According to DJB, what makes it so fast is deceptive benchmarks, https://cr.yp.to/djbfft/bench-notes.html

Maybe something has changed in the 2 decades since that? Their benchmark page seems to have not really changed in at least a decade.

I would guess that folks making use of GPUs could probably get quite a speedup on this type of numerical workload in 2018.

acrispino · on Oct 17, 2018

For what it's worth, the wikipedia talk page for FFTW has response to DJB's page from someone identifying themselves as an author of FFTW

https://en.wikipedia.org/wiki/Talk%3AFFTW#Bernstein_%22contr...
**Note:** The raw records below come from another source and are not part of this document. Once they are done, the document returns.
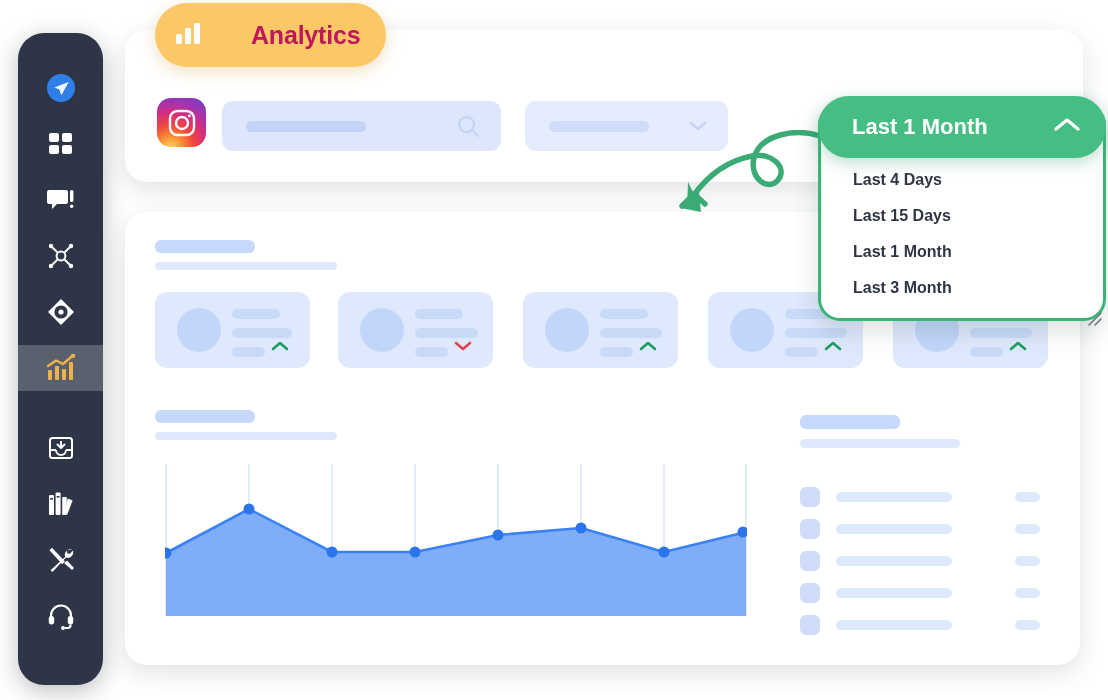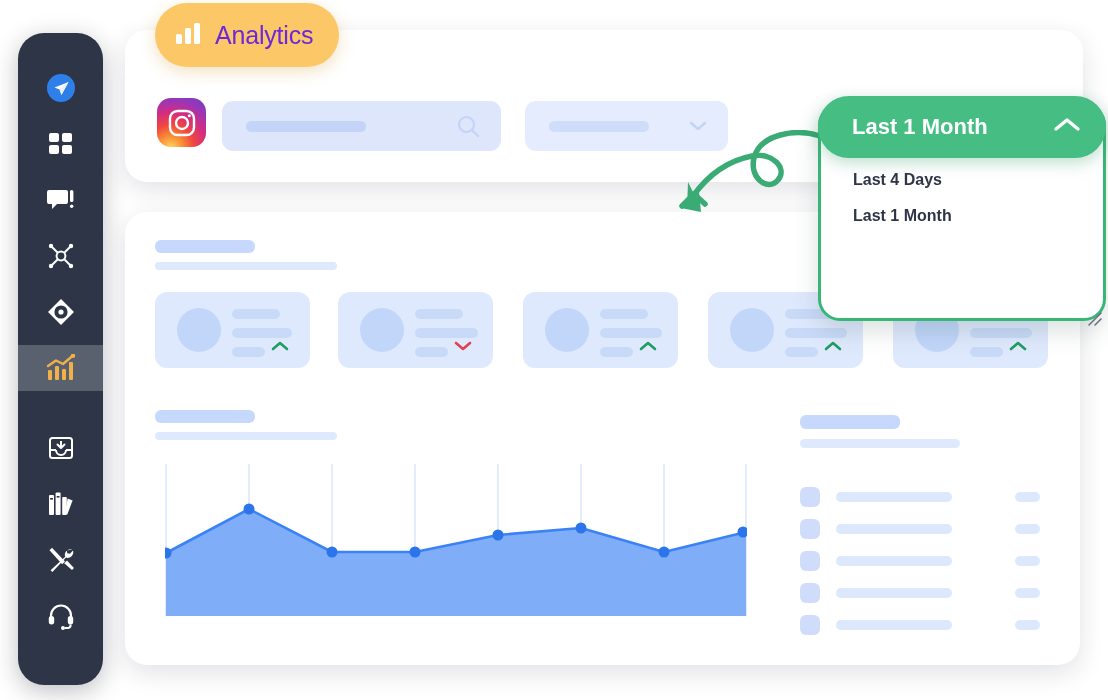"Analytics" .analytics-pill .label { color: #6d28d9 -> #be185d; font-weight: normal -> bold; margin-left: none -> 36px }
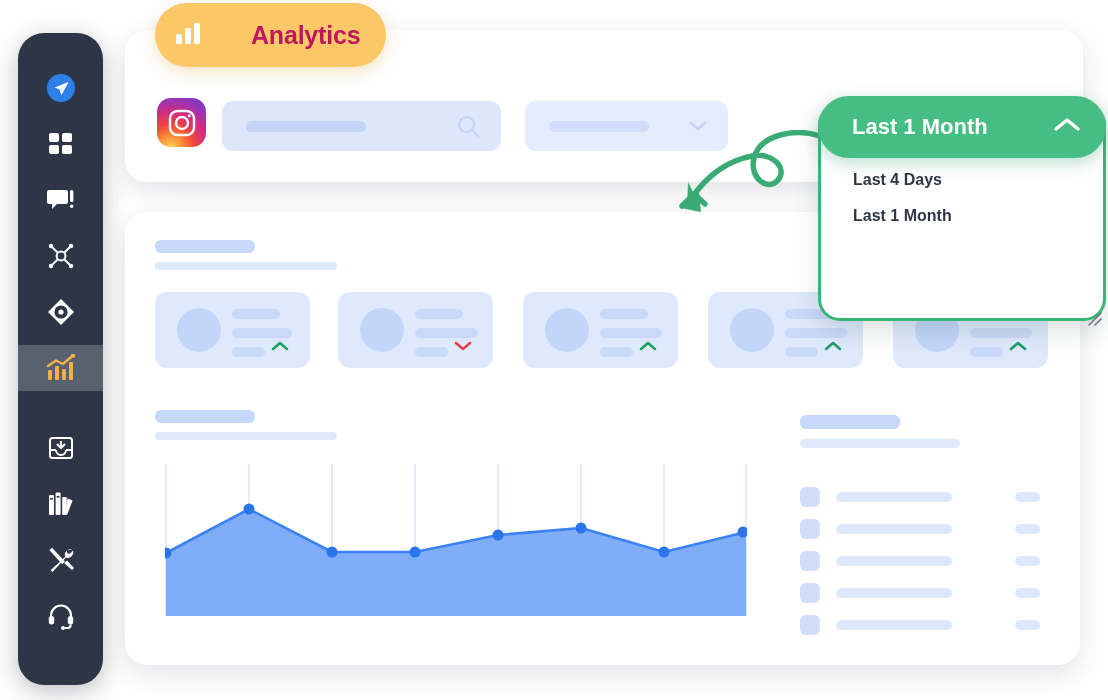"Last 15 Days" div.dd-opt { html: none -> <div>Last 15 Days</div> }
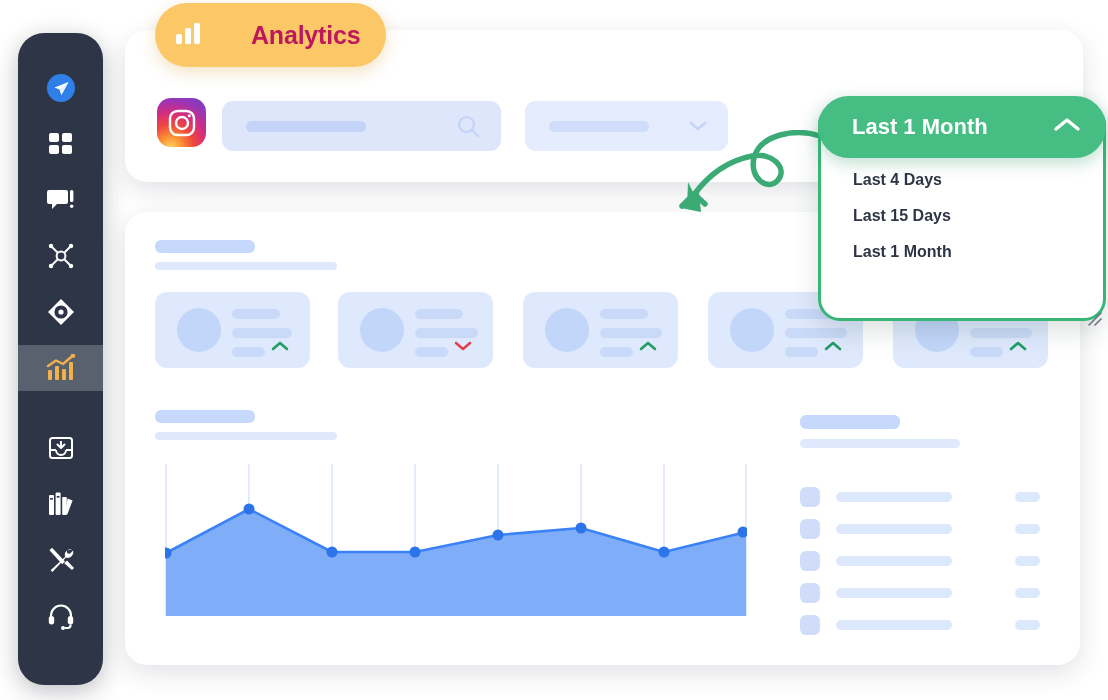"Last 3 Month" div.dd-opt { html: none -> <div>Last 3 Month</div> }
jacobolus · on Oct 17, 2018

Thanks for tracking that one down.

Summary: the FFTW people claim they weren’t trying to be malicious, and after DJB called them out publicly (when his private emails didn’t work) they eventually entirely removed djbfft from their benchmark summary pages.

* * *

For many use cases, it is possible (and helpful) to stick to power-of-2 sizes of FFTs, because these are significantly faster than arbitrary sizes. In some cases it is fine to not re-order the terms at one of the ends because it only matters that the order is consistent internally, not with some external spec; this can also save a bunch of time.

But for other contexts it is of course important to handle any arbitrary lengths including those that aren’t products of small primes, and input/output terms in a canonical order. FFTW tries to be reasonably fast in every possible context by doing fancy runtime code specialization.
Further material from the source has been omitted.